Birlikte salondaki koltuğa yerleşirken Hailey hala tavşana sarılıyordu. Justin kızı yanına çekerek kolunu omzuna attı ve Haileyin kafasını kendi omzuna bastırdı. "Ne yapmak isterim biliyor musun?" diye sordu kızın saçlarını koklarken. Hailey kafasını hayır anlamında salladı.
"Konuşmak." dedi Justin.
"Nasıl yani?"
"Konuşmak Hails. Bana sevdiğin şeyleri anlat mesela. Hemen hemen hepsini biliyorum gerçi ama.. Sevdiğin şeylerden bahsederken gözlerinde yaranan o ışıltıyı görmek istiyorum. Ya da bana beni anlat, şu an ne hissettiğini. Bilmek istiyorum. Ya da bana hayallerini anlat. Bakalım kaçını gerçekleştire bilirim. Çünkü hayattaki belki de tek amacım senin tüm arzularını gerçeğe çevirmek."
Justin tüm bunları söylerken Hailey kafasını Justinin omzuna gömmüş, gözlerini sımsıkı kapatmıştı. Justinin sesi o kadar içten, samimiydi ki, Haileye öyle bir güven duygusu aşılıyordu ki, kız bir erkeğin onu böyle seve bileceğine inanamadı. Bir süre cevap veremedi. Justin Hafifçe onu dürtüp "Güzelim?" diyene kadar.

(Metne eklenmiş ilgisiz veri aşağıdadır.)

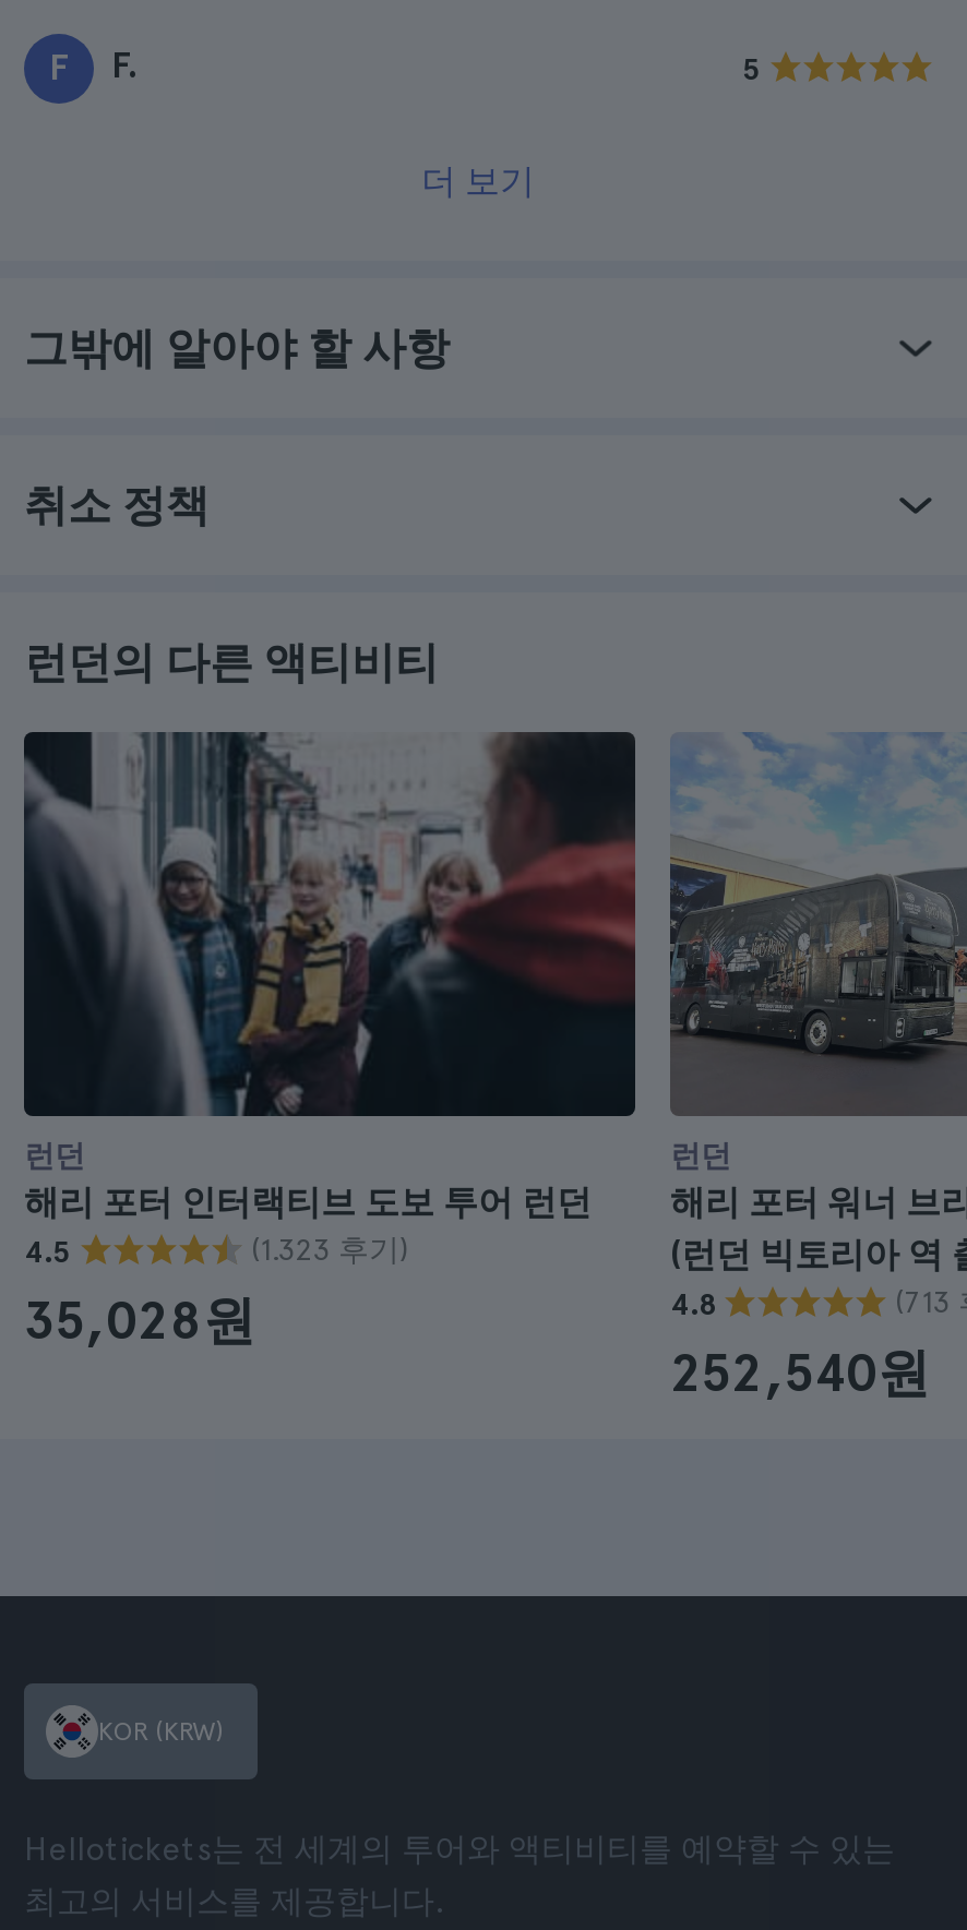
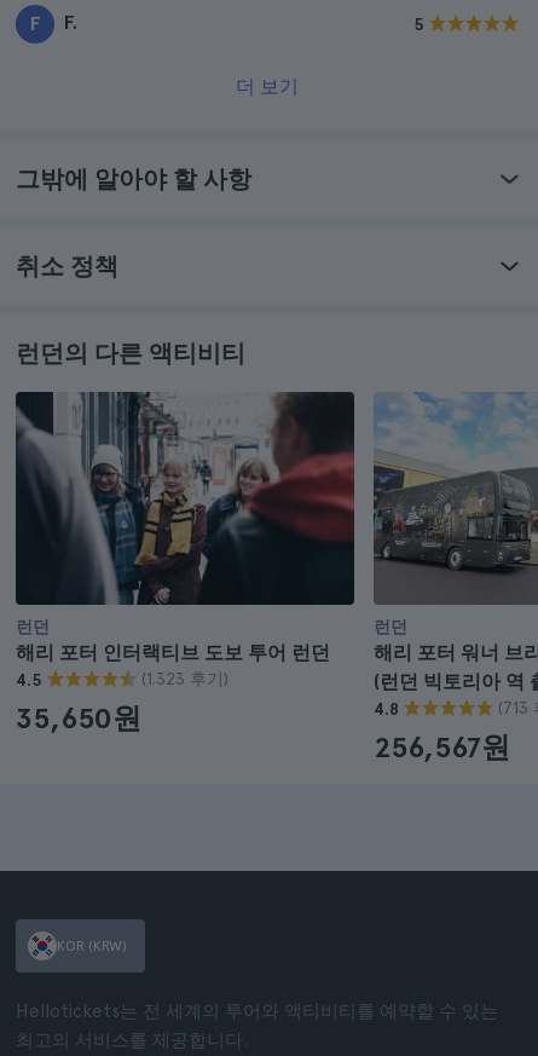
[24,1288,255,1352] 35,028원 -> [16,700,141,735] 35,650원
[670,1341,930,1404] 252,540원 -> [374,729,510,764] 256,567원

"Pekala, ama sen de bana anlatacaksın. Anlaştık mı Bieber?" diye sordu kız kafasını kaldırıp Justinin gözlerine bakarak.
"Anlaştık Baldwin."
◇
"...başka. Hayatta en sevdiğim insan babamdı." diye anlatmaya devam etti Hailey. "Öldüğünde 8 yaşındaydım ve Tanrım.. O benim sahip olduğum her şeydi. Her şeyim elimden alınmış gibi hissettim. Ruhum bile. O gittikten sonra etrafıma duvarlar örmeye başladım. Aileme, ailemize karşı bile. İnsanları kırmaya başladım, çünkü canım çok yanıyordu ve bu acıyı nasıl durdurabilirdim bilmiyordum. Bu yüzden hiç bir şeyi umursamayan, incitilemeyen, sadece incite bilen biri gibi davranmaya başladım. Ama daha yeni yeni farkettim ki canım hep yanmaya devam edecek ve benim umursamaz bir kaltak gibi davranmam bu durumu değiştirmeyecek." Gözlerinden yaşlar akmaya başladığını Justin başparmağıyla o yaşları silinceye kadar farketmemişti bile. "Ah babam.. O daha çok gençti ve bizim önümüzde yıllarımız vardı. Daha Hollandaya gidecektik, bir köpek sahiplenecektik, hatta ben büyüyünce birlikte bara bile gidecektik. Bu hiç adil değil, anlıyor musun?" diye anlatmaya devam etti Hailey. İyice ağlamaya başlamıştı. Justin kızın başını omzuna iyice bastırdı ve gözlerini kapattı. Bu acıyı hiç bir türlü geçiremiyeceğini biliyordu.
"Bu hiç adil değil." diyerek ağlamaya devam etti Hailey bir süre. Sonunda gözyaşları kesilince koltuğa uzanarak kafasını Justinin dizlerine koydu.
O "Özür dilerim." derken Justin kızın saçlarını okşamaya başlamıştı. Hailey ağlayarak Justinin moralini bozduğu için üzgündü. Ama bunları paylaşmak da iyi hissettirmişti. Bir süre hiç bir şey konuşmadan öylece oturdular ve Justin Haileyin saçlarını okşamaya devam etti.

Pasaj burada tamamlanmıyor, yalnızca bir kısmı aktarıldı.